The study, published last year, also found that of the women who planned to give birth at a birthing center, 84 percent did so. Among those who transferred to a hospital, 4.5 percent went before being admitted to the birth center, 11.9 percent went during labor, and 2 percent went in as emergencies after giving birth.

In the CDC report released this month, home and birthing center births tended to have lower risks, with fewer births to teen mothers and fewer preterm and low birthweight babies compared to hospital births.

The trend suggests that appropriate selection of low-risk women as candidates for out-of-hospital birth is occurring, the CDC concluded.

Not as medicalized

Scates-Preisinger gave birth to her son, Solomon, on Feb. 22.

She sat in a whirlpool tub in the bedroom-like birthing room, and listened to a favorite song, Jeff Buckley’s version of “Hallelujah.” Her husband, sister, the obstetrician, a doula and a doula-in-training surrounded her.

A doula is an assistant who provides emotional and nonmedical support during childbirth.

To Scates-Preisinger and other birthing center advocates, childbirth for healthy women with normal pregnancies should be treated as a natural event without medical interventions.

At its most basic, a birth center is about a birth with no pain medication, just natural comfort measures, and no inductions of labor.

“It’s a less-medicalized option that recognizes the emotional, physical and mental needs of the mother,” said Scates-Preisinger.

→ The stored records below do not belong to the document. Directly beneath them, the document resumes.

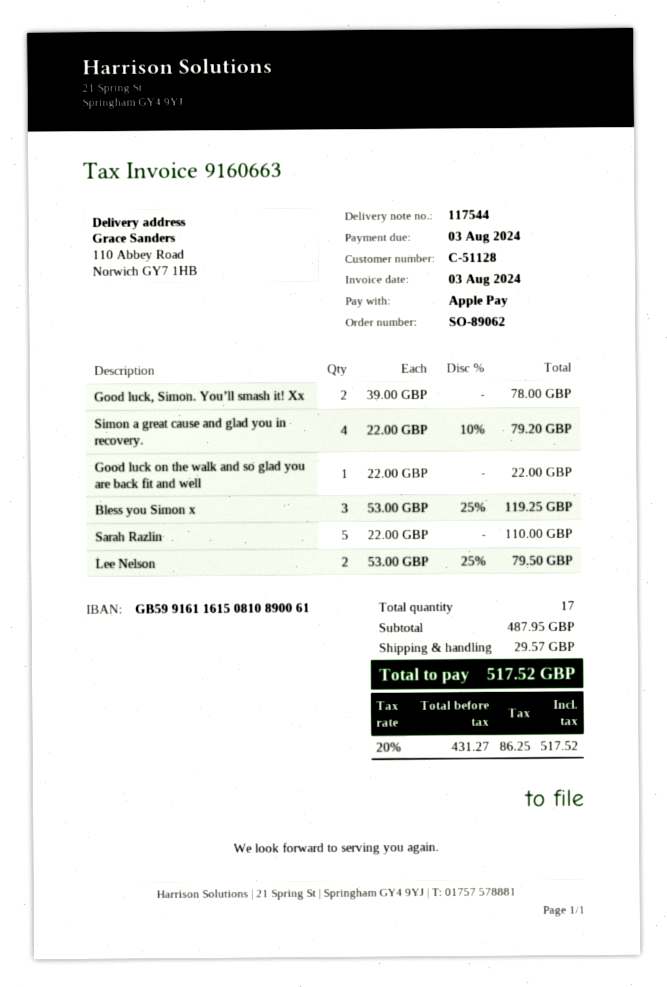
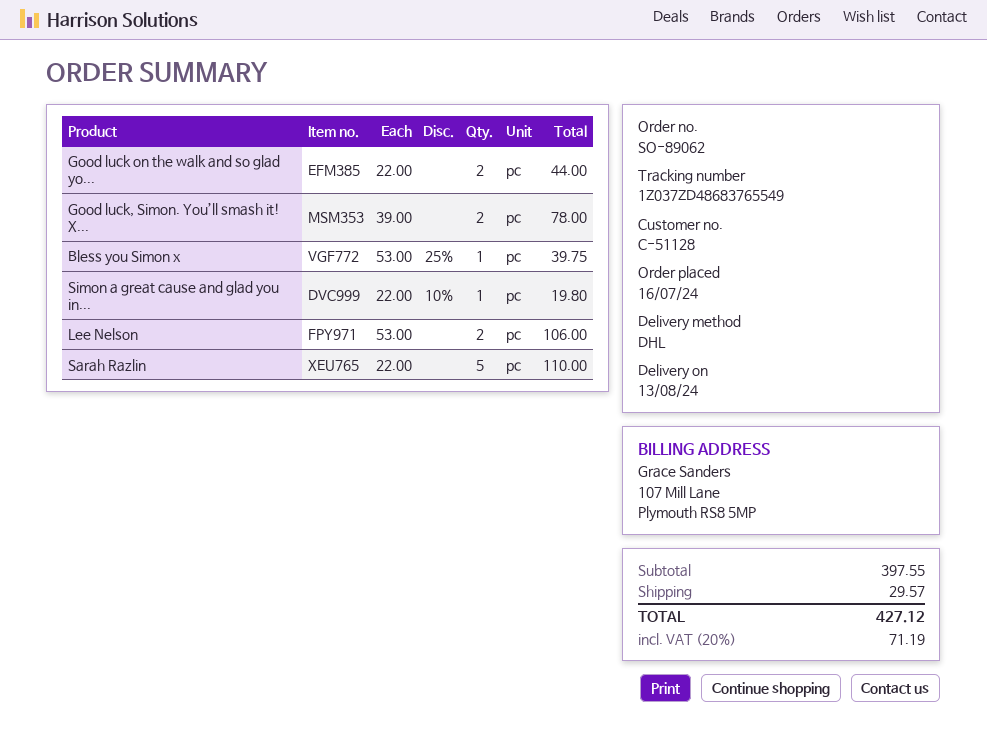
Simon a great cause and glad you in recovery.: 4 x 22.00 - 10% = 79.20 -> 1 x 22.00 - 10% = 19.80
Good luck on the walk and so glad you are back fit and well: 1 x 22.00 = 22.00 -> 2 x 22.00 = 44.00
Bless you Simon x: 3 x 53.00 - 25% = 119.25 -> 1 x 53.00 - 25% = 39.75
Lee Nelson: 2 x 53.00 - 25% = 79.50 -> 2 x 53.00 = 106.00
subtotal: 487.95 -> 397.55
tax: 20% = 86.25 -> 20% = 71.19
total: 517.52 -> 427.12

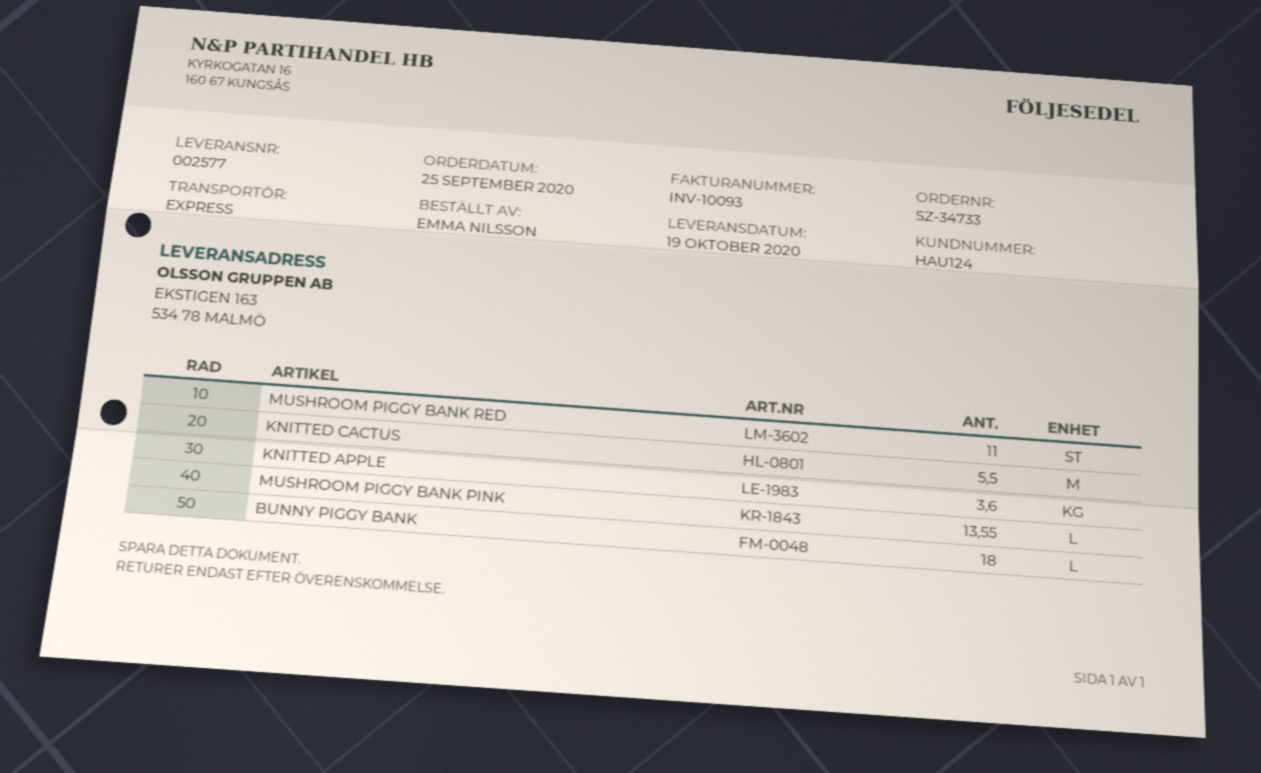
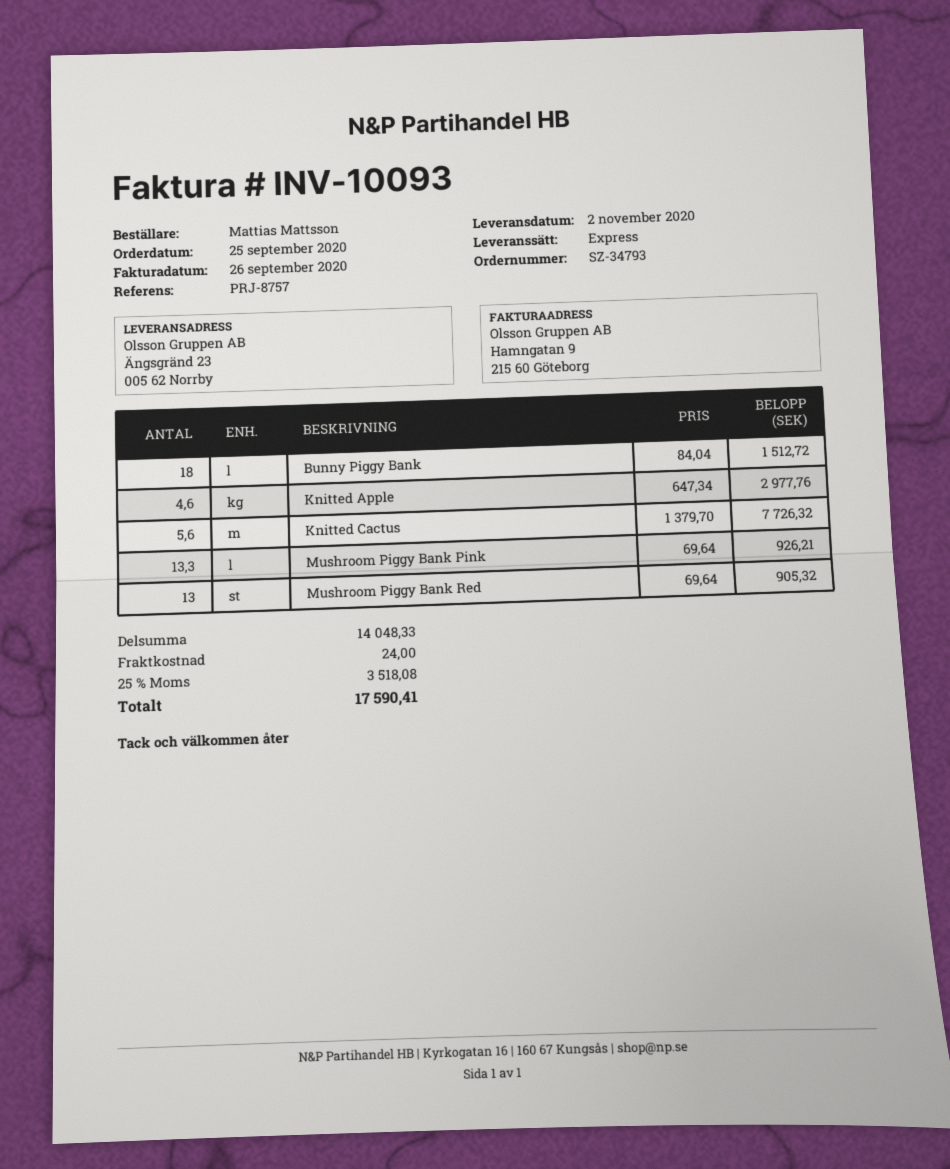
order number: SZ-34733 -> SZ-34793
delivery date: 2020-10-19 -> 2020-11-02
ordered by: EMMA NILSSON -> Mattias Mattsson
ship to: EKSTIGEN 163, 534 78 MALMÖ -> Ängsgränd 23, 005 62 Norrby
MUSHROOM PIGGY BANK RED: 11 -> 13
KNITTED CACTUS: 5.5 -> 5.6
KNITTED APPLE: 3.6 -> 4.6
MUSHROOM PIGGY BANK PINK: 13.55 -> 13.3

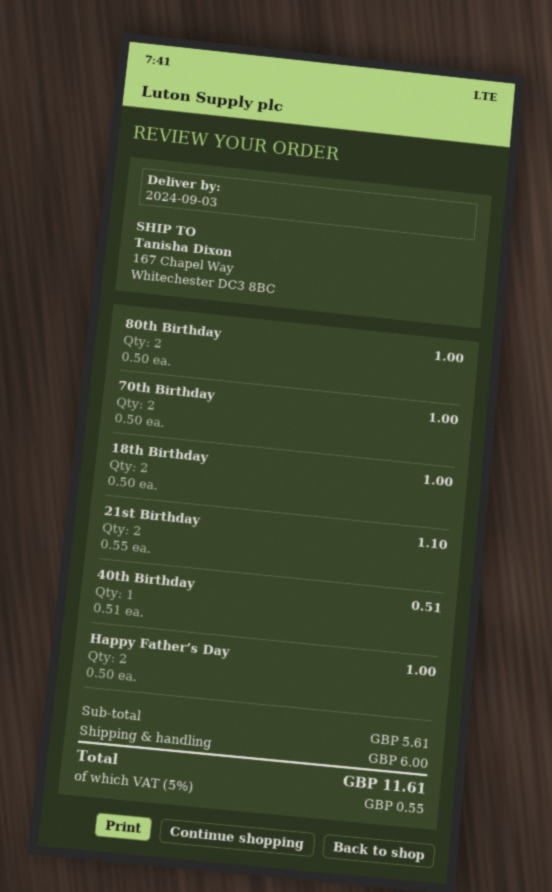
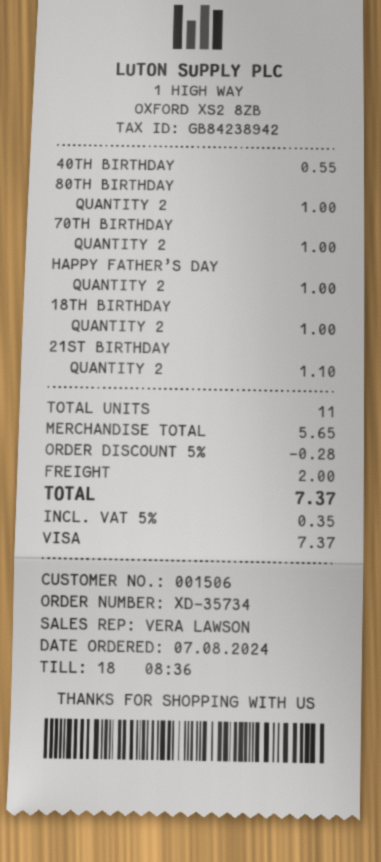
40th Birthday: 1 for 0.51 -> 1 for 0.55
subtotal: 5.61 -> 5.65
discount: none -> 5% = 0.28
shipping: 6.00 -> 2.00
tax: 5% = 0.55 -> 5% = 0.35
total: 11.61 -> 7.37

Some hospitals may offer elements of the home birth or birthing center experience. However, those involved in developing the birth center said the focus in hospitals is on diagnosing and treating complications of pregnancy, and generally presuming that something may go wrong.

As a result, they said, many women get interventions they don’t need or want.

“Hospitals treat every patient as though they are high-risk,” Morrison said.

For instance, instead of using epidurals or medications, birth centers reduce pain by promoting movement and laboring in water.

Lower costs

In seeking approval for the service from the state, Morrison and Terri Fregoe, executive director of Womenservices, made the case that the birthing center will attract women who are interested in home birth but want a setting with greater safety and proximity to a hospital.

A $250,000 renovation at the Buffalo Womenservices clinic provided space for the birthing center.

Bauer of the American Association of Birth Centers said birthing centers’ lower overall costs and low rate of cesarean sections more than offset the cost of transfers to hospitals.

The average facility charge for a vaginal birth in a birth center was $2,277 in 2010, compared with $10,166 for a vaginal birth with no complications in a hospital, according to the birth center association.

The rate of cesarean sections for women receiving care in birth centers averages 6.1 percent nationally compared to 26.5 percent for low-risk women in the United States.

“There are transfers from a birth center, but there are far fewer expensive interventions,” Bauer said.